Topic Hub

Databases in System Design

Databases are the durability and correctness backbone of distributed systems. Most architectural decisions eventually reduce to data modeling, consistency guarantees, and read-write scaling behavior.

Start Practicing: Database Replication & Read Scaling

What It Is

A database is the authoritative system that stores and serves application state with defined guarantees for durability, consistency, isolation, and query behavior. Relational, document, key-value, and specialized engines each optimize for different workloads. The right choice is less about hype and more about matching access patterns, correctness needs, and operational constraints.

When to Use It

Use relational databases when transactions, referential integrity, and complex joins are core requirements. Billing, inventory, and identity systems benefit from strong ACID guarantees.

Use document or key-value stores when access patterns are dominated by single-key lookups with flexible schemas. Session stores, user preferences, and content catalogs are common fits.

Use specialized engines (time-series, graph, search) only when a measurable query pattern cannot be served efficiently by a general-purpose store. Each additional engine adds operational cost.

Why Databases Matters

Product features become reliable only when their data model is reliable. Order systems, messaging timelines, billing workflows, and identity services all depend on predictable write semantics and query patterns. A mismatch between data model and workload creates chronic latency and incident risk.

Scaling pressure usually appears first in storage. Traffic can be distributed across stateless services, but write coordination, index maintenance, and transaction boundaries converge in the database layer. Early schema and indexing decisions strongly influence how gracefully the system grows.

Database architecture also determines recovery posture. Backup cadence, replication topology, and failover procedures define real-world RTO and RPO outcomes. Teams that treat these as secondary concerns often discover during incidents that theoretical durability was never operationalized.

Data quality also drives downstream analytics and machine learning outcomes. If operational schemas lack clear ownership, retention rules, and consistency guarantees, downstream reporting drifts from reality. Good database discipline in transactional paths improves decision quality across the entire organization.

Core Concepts and Mental Models

Model data around access paths, not abstract entities alone. If critical queries need low latency, ensure indexes and partition keys align with those exact filters and sort orders. Query-driven modeling reduces expensive rewrites later when traffic and feature complexity increase.

Separate transactional boundaries from analytical workloads. OLTP systems need tight latency and correctness, while analytics can tolerate batch latency and denormalization. Isolating these patterns protects user-facing paths and gives data teams freedom to optimize heavy reporting separately.

Replication and partitioning solve different problems. Replication improves read scale and availability, while partitioning addresses write throughput and dataset size.
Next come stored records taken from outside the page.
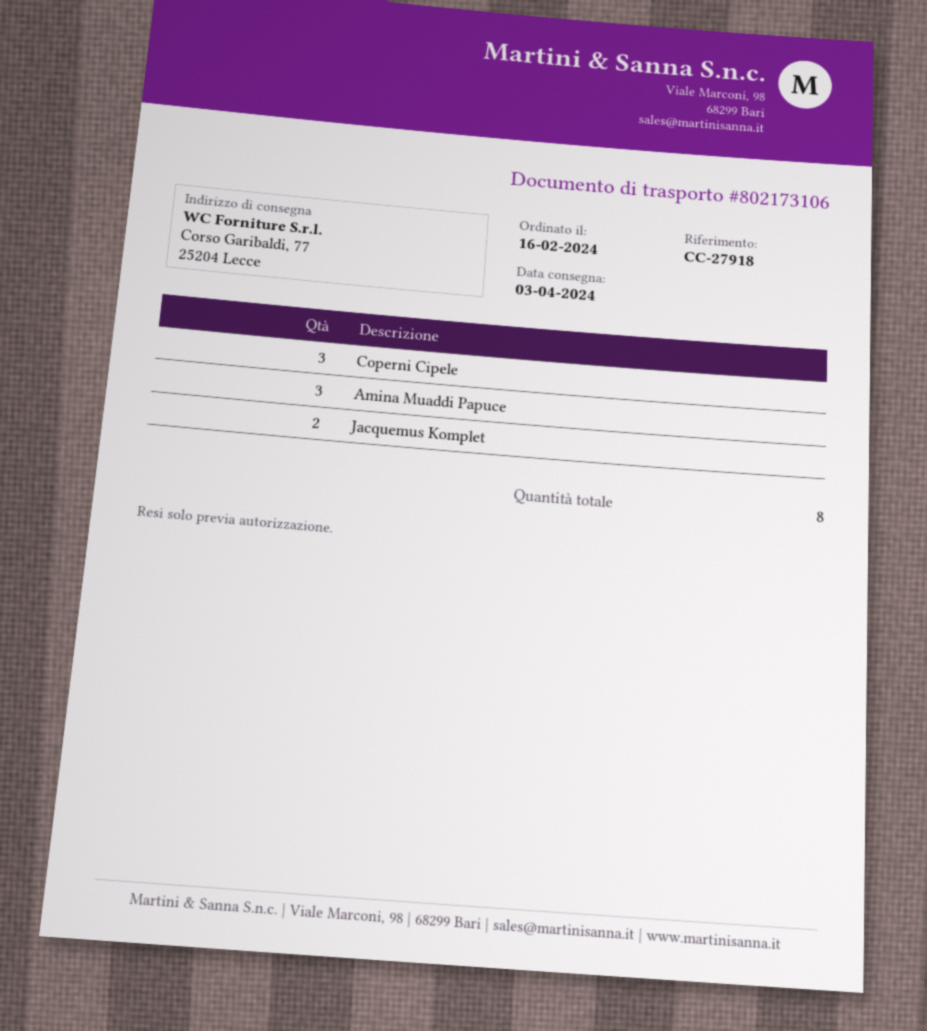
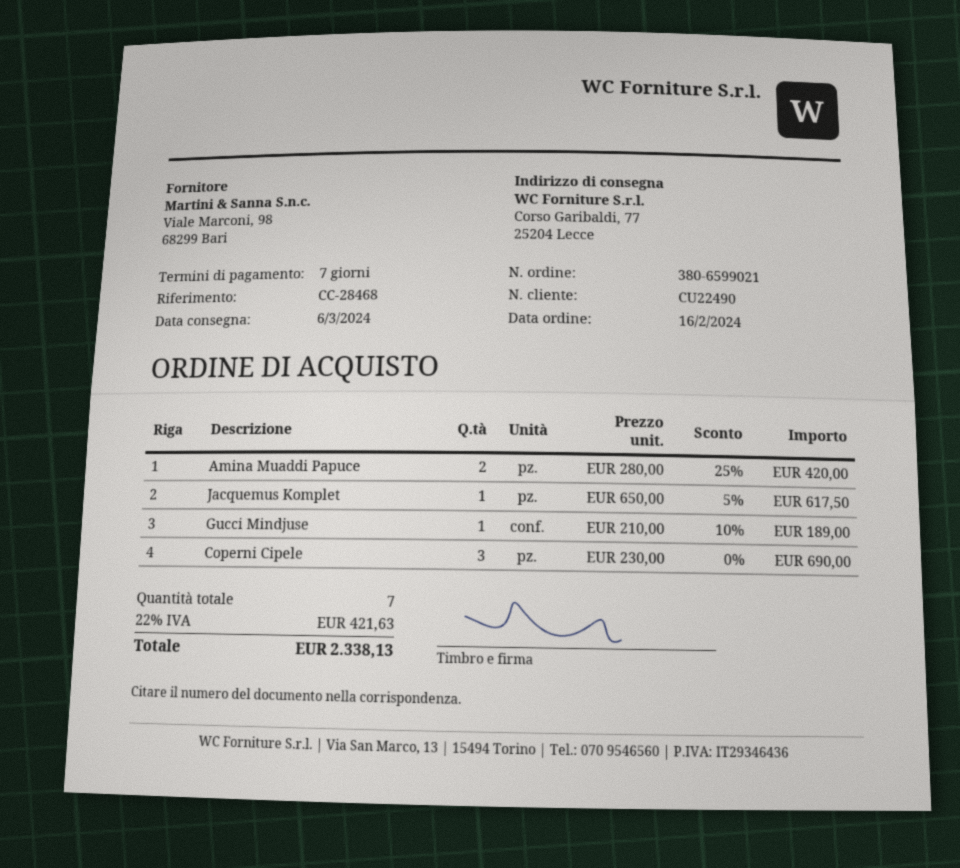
delivery date: 2024-04-03 -> 2024-03-06
reference: CC-27918 -> CC-28468
Amina Muaddi Papuce: 3 -> 2
Jacquemus Komplet: 2 -> 1
Gucci Mindjuse: none -> 1
total quantity: 8 -> 7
Systems that mix these concerns without clear intent often end up with expensive topologies that solve neither bottleneck well.

Key Tradeoffs

Decision	Upside	Downside	Guidance
SQL vs NoSQL	SQL provides transactions and referential integrity	NoSQL offers flexible schema and horizontal write scaling	Choose based on query patterns and consistency needs, not popularity
Normalized vs denormalized schema	Normalization reduces write anomalies	Denormalization reduces join cost on read-heavy paths	Normalize writes, denormalize read models when latency requires it
Single-region vs multi-region	Single-region is simpler and cheaper	Multi-region improves availability and local read latency	Start single-region; add replication when RTO/RPO or latency targets demand it

Common Mistakes

Over-normalization on hot read paths: excessive joins increase latency. Denormalize read models where access frequency justifies the trade.
Treating eventual consistency as free: it reduces coordination cost but introduces stale reads and conflict resolution complexity. Reserve it for paths where business rules tolerate temporal lag.
Database sprawl without justification: each new engine adds backup complexity, operational cost, and incident coordination burden. Add engines only for measurable bottlenecks.

Implementation Playbook

Begin with a schema that captures invariants explicitly. Use constraints, unique indexes, and transaction boundaries to encode business rules near the data layer, not only in application code. This prevents drift across services and reduces silent corruption during edge-case failures.

Instrument query performance continuously. Track slow queries, lock wait time, replication lag, and index hit ratio. Visibility into these signals lets teams catch regressions from feature launches or migration scripts before they become user-facing incidents.

Treat migrations as deployable software. Prefer additive changes, dual-write or backfill phases when needed, and rollback-safe plans. Data migration mistakes are harder to reverse than stateless code rollbacks, so cautious sequencing is a core engineering discipline.

Formalize backup and restore drills. A backup policy is only credible when restore time and data integrity are tested regularly. Teams that rehearse restores by service domain recover faster during real incidents and avoid discover-on-fire surprises in tooling, credentials, or data lineage.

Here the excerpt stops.